* _The problem_
The records that follow are to be repeated exactly, with no pictures carried over.

Before-and-after page screenshots

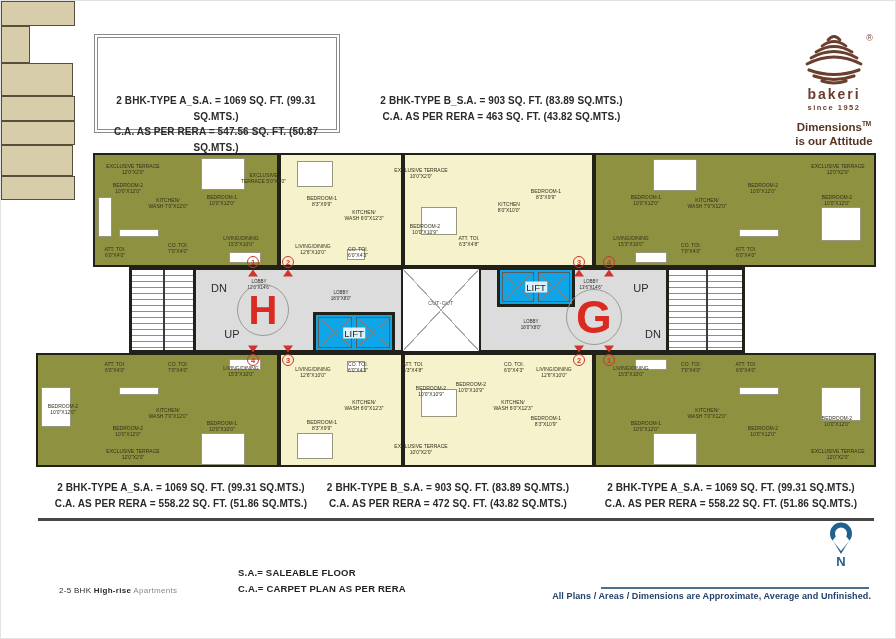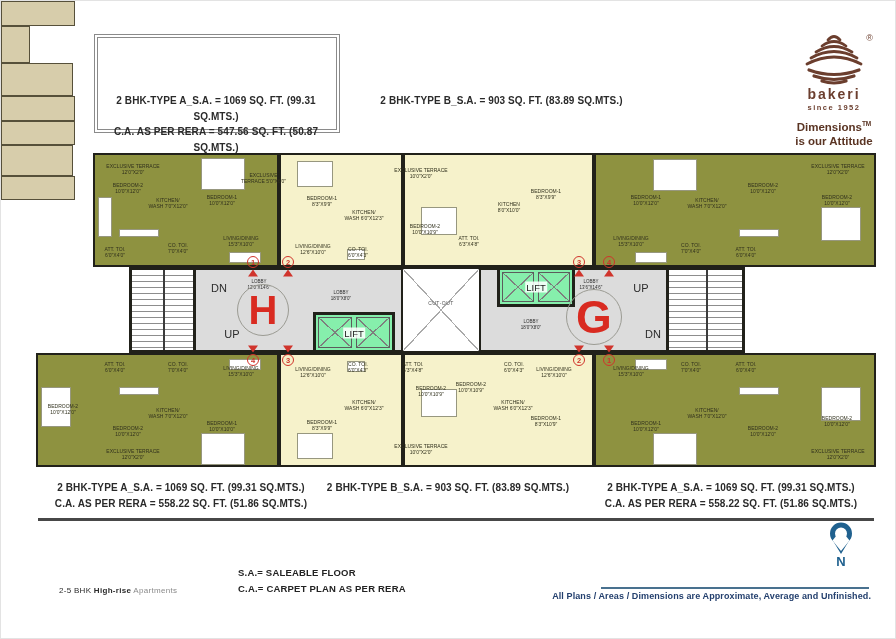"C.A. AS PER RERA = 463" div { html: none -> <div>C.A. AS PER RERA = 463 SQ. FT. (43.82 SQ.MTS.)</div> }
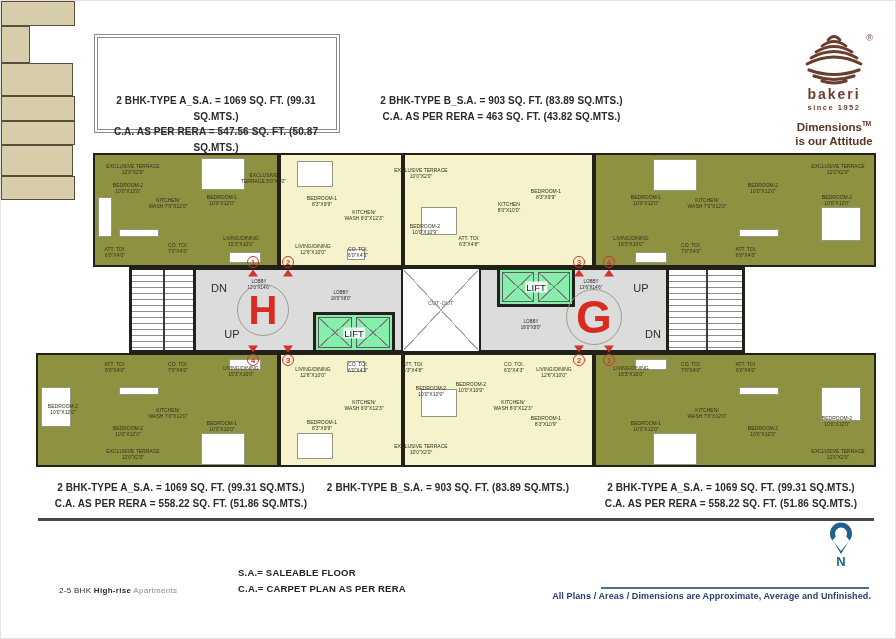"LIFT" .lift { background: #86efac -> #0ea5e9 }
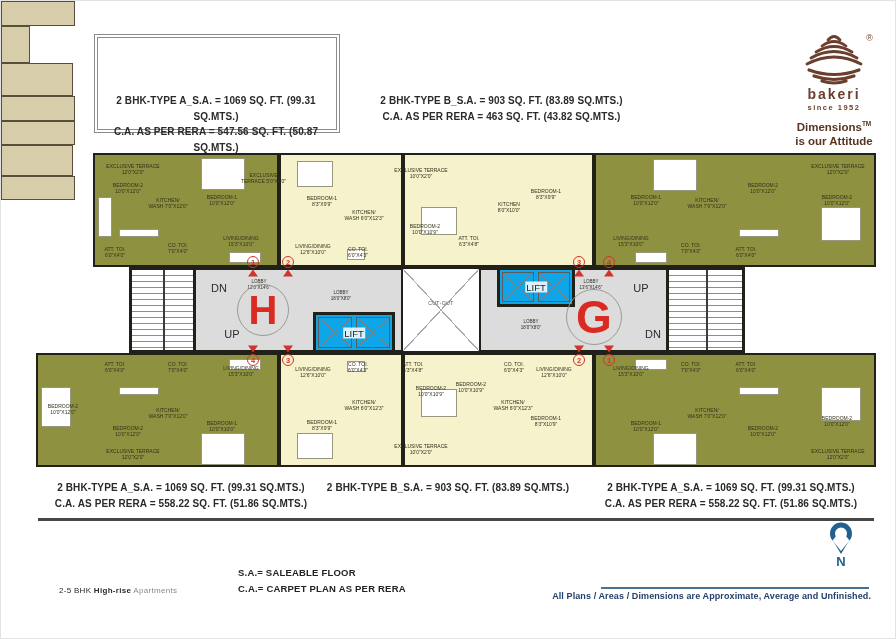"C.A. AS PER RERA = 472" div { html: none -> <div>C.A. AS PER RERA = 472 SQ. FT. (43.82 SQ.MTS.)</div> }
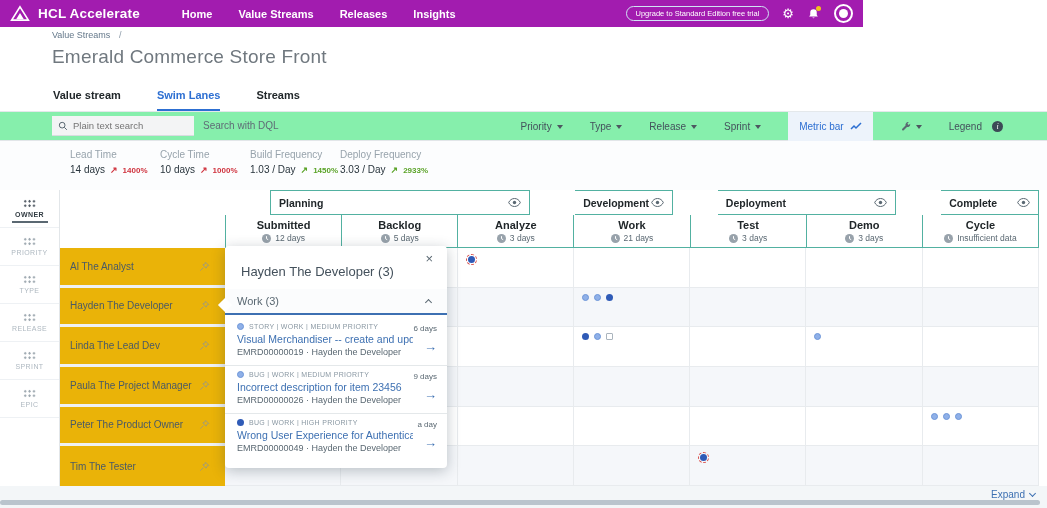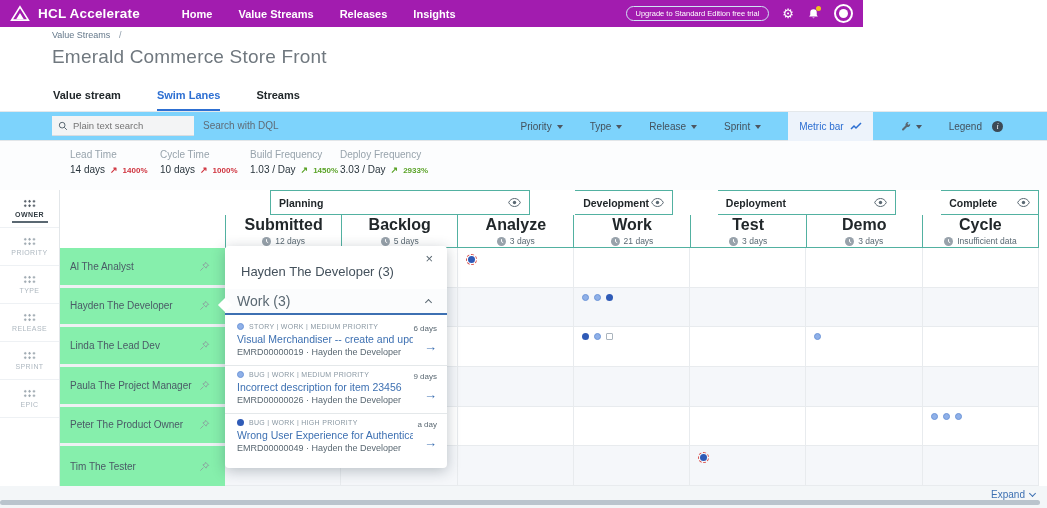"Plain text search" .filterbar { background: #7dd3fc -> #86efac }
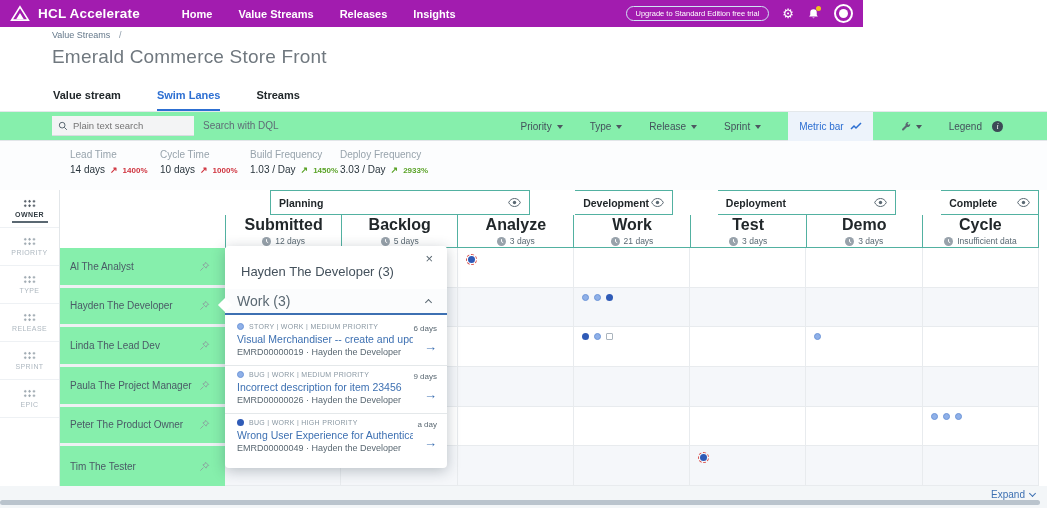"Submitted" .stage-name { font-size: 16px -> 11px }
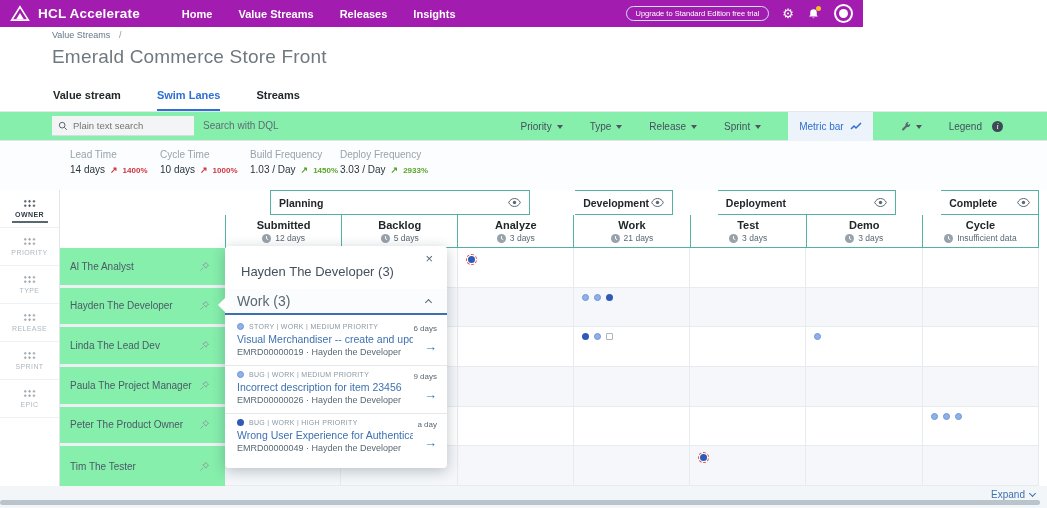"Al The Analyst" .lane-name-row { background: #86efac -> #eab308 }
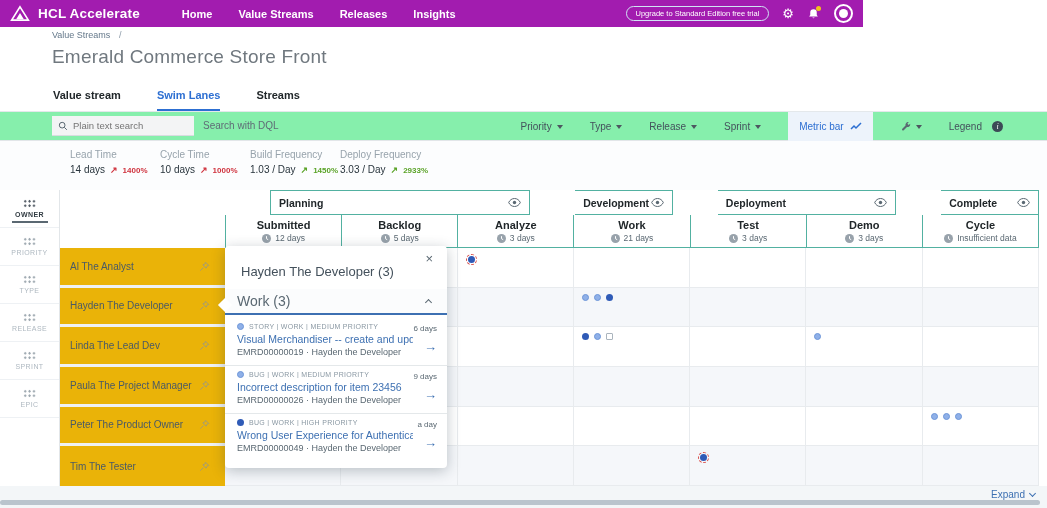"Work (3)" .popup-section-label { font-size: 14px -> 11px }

* _Task response_
"C.A. AS PER RERA = 463" div { html: none -> <div>C.A. AS PER RERA = 463 SQ. FT. (43.82 SQ.MTS.)</div> }
"LIFT" .lift { background: #86efac -> #0ea5e9 }
"C.A. AS PER RERA = 472" div { html: none -> <div>C.A. AS PER RERA = 472 SQ. FT. (43.82 SQ.MTS.)</div> }
"Plain text search" .filterbar { background: #7dd3fc -> #86efac }
"Submitted" .stage-name { font-size: 16px -> 11px }
"Al The Analyst" .lane-name-row { background: #86efac -> #eab308 }
"Work (3)" .popup-section-label { font-size: 14px -> 11px }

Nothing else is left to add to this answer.